Segundo o parlamentar, a iniciativa serviu de base para identificar as carências da região, o que tornou possível o encaminhamento de diversas providências. “Essas ações incluem, por exemplo, viabilizar títulos definitivos e convênios junto ao Incra, além de créditos habitacionais para a construção de casas em assentamentos rurais e compras de equipamentos e insumos”, pontuou.
Ele também destacou projeto de sua autoria, que propõe a isenção de taxas, emolumentos e custas, em benefício dos assentados da reforma agrária. “Apresentei essa proposta porque a pessoa recebe o título da terra, por exemplo, mas não tem condições de arcar financeiramente com as taxas”, esclareceu o peessedista. A matéria esteve em tramitação na Casa sob o processo de nº 1850/19, que aguarda a votação plenária do veto integral dado pela Governadoria do Estado.
Em balanço divulgado no início do ano, foi colocado, ainda, em destaque a discussão do projeto de lei nº 5249/20, de autoria do deputado Chico KGL (DEM). A matéria, que já conta com parecer favorável da Comissão de Constituição Justiça e Redação (CCJ), tem o propósito de promover a democratização do acesso ao espaço urbano e rural, ao autorizar o Poder Executivo a realizar o Cadastro Único Habitacional do Estado de Goiás.
Esse cadastro tem o objetivo de integrar um banco de dados de todas as ações estadual e municipais que envolvam a distribuição de unidades habitacionais. O intuito é o compartilhamento de informações sobre os cidadãos que já foram contemplados com os programas.

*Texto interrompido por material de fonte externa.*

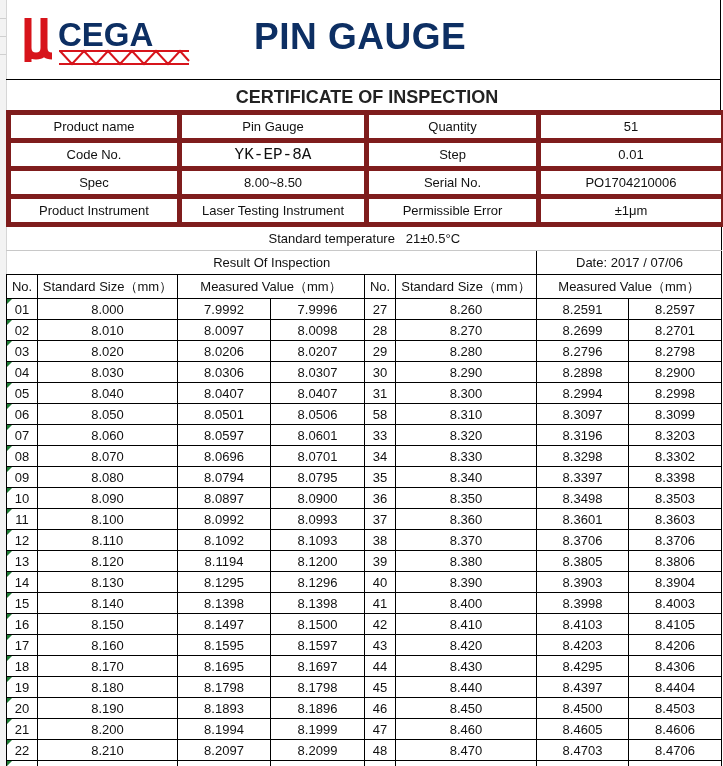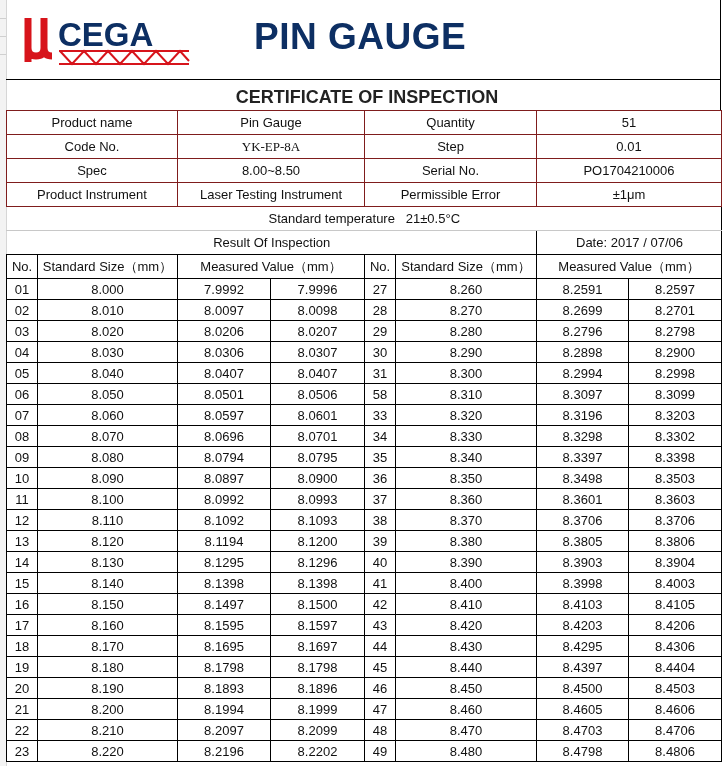--- a/index.html
+++ b/index.html
@@ -6,28 +6,28 @@
   body { width: 723px; height: 766px; overflow: hidden; position: relative; font-family: "Liberation Sans", sans-serif; color: #111; }
   .gutter { position: absolute; left: 0; top: 0; width: 6px; height: 766px; background: #f3f3f3; border-right: 1px solid #d6d6d6; }
   .gutter-line { position: absolute; left: 0; width: 6px; height: 1px; background: #d0d0d0; }
   .sheet { position: absolute; left: 6px; top: 0; width: 715px; }
   .header { position: relative; height: 79px; border-bottom: 1px solid #000; border-right: 1px solid #000; padding-left: 36px; }
   .logo { position: absolute; left: 18px; top: 12px; width: 170px; height: 56px; }
   .brand-title { position: absolute; left: 248px; top: 16px; font-family: "Liberation Sans", sans-serif; font-weight: bold; font-size: 37px; color: #0d2f63; letter-spacing: 0.5px; }
   .cert { height: 30px; line-height: 34px; text-align: center; font-weight: bold; font-size: 18px; color: #222; border-right: 1px solid #000; margin-left: 8px; }
   table { border-collapse: collapse; table-layout: fixed; width: 715px; }
   td { font-size: 13px; text-align: center; padding: 0; white-space: nowrap; overflow: hidden; }
-  .info td { height: 23px; border: 1px solid #7f1d1d; margin-top: 31px; }
-  .info td.v-mono { font-family: Liberation Serif, serif; font-size: 13px; }
+  .info td { height: 23px; border: 5px solid #7f1d1d; margin-top: 31px; }
+  .info td.v-mono { font-family: Liberation Mono, monospace; font-size: 16px; }
   .plain td { height: 23px; text-align: center; padding-left: 2px; border-right: 1px solid #000; }
   .plain tr.temp td { border-bottom: 1px solid #c8c8c8; }
   .plain tr.result td.date { border-left: 1px solid #c8c8c8; }
   .grid td { height: 20px; border: 1px solid #000; position: relative; font-size: 13px; }
   .grid tr.head td { height: 23px; }
-  .grid td.no { text-align: center; border-radius: 10px; }
+  .grid td.no { text-align: center; }
   .grid td.no.tri::before { content: ""; position: absolute; left: 0; top: 0; width: 0; height: 0; border-top: 5px solid #1e7b34; border-right: 5px solid transparent; }
 </style>
 </head>
 <body>
 
 <div class="gutter">
   <div class="gutter-line" style="top:18px"></div>
   <div class="gutter-line" style="top:36px"></div>
   <div class="gutter-line" style="top:54px"></div>
 </div>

Também é destaque neste âmbito, o projeto nº 1806/19, da deputada Delegada Adriana Accorsi (PT). A matéria, que aguarda a segunda e definitiva fase de votação plenária, visa dar o nome de Dom Tomás Balduíno à lei que institui as diretrizes para a Política Estadual de Agricultura Familiar. O bispo homenageado é considerado um dos grandes defensores da reforma agrária e dos indígenas do estado. O religioso faleceu em decorrência de uma tromboembolia pulmonar, em Goiânia, no dia 2 de maio de 2014.
Em sua homenagem também foi levantado, em 2015, um acampamento de trabalhadores sem terras, no município de Formosa. Segundo o professor Edson Batista, neste mesmo ano, a superintendência do Incra em Goiás, resolveu adquirir o imóvel, considerado improdutivo, com área de 11.117, 19 hectares. A compra foi autorizada com valor total acordado em R$ 86.969.904,63, mas o montante foi contingenciado, em 2017, e até hoje, não foi liberado. Ele informa que, ao todo, 500 famílias estão vivendo e trabalhando, hoje, no local, enquanto aguardam a devida desapropriação da área para a consolidação do assentamento rural.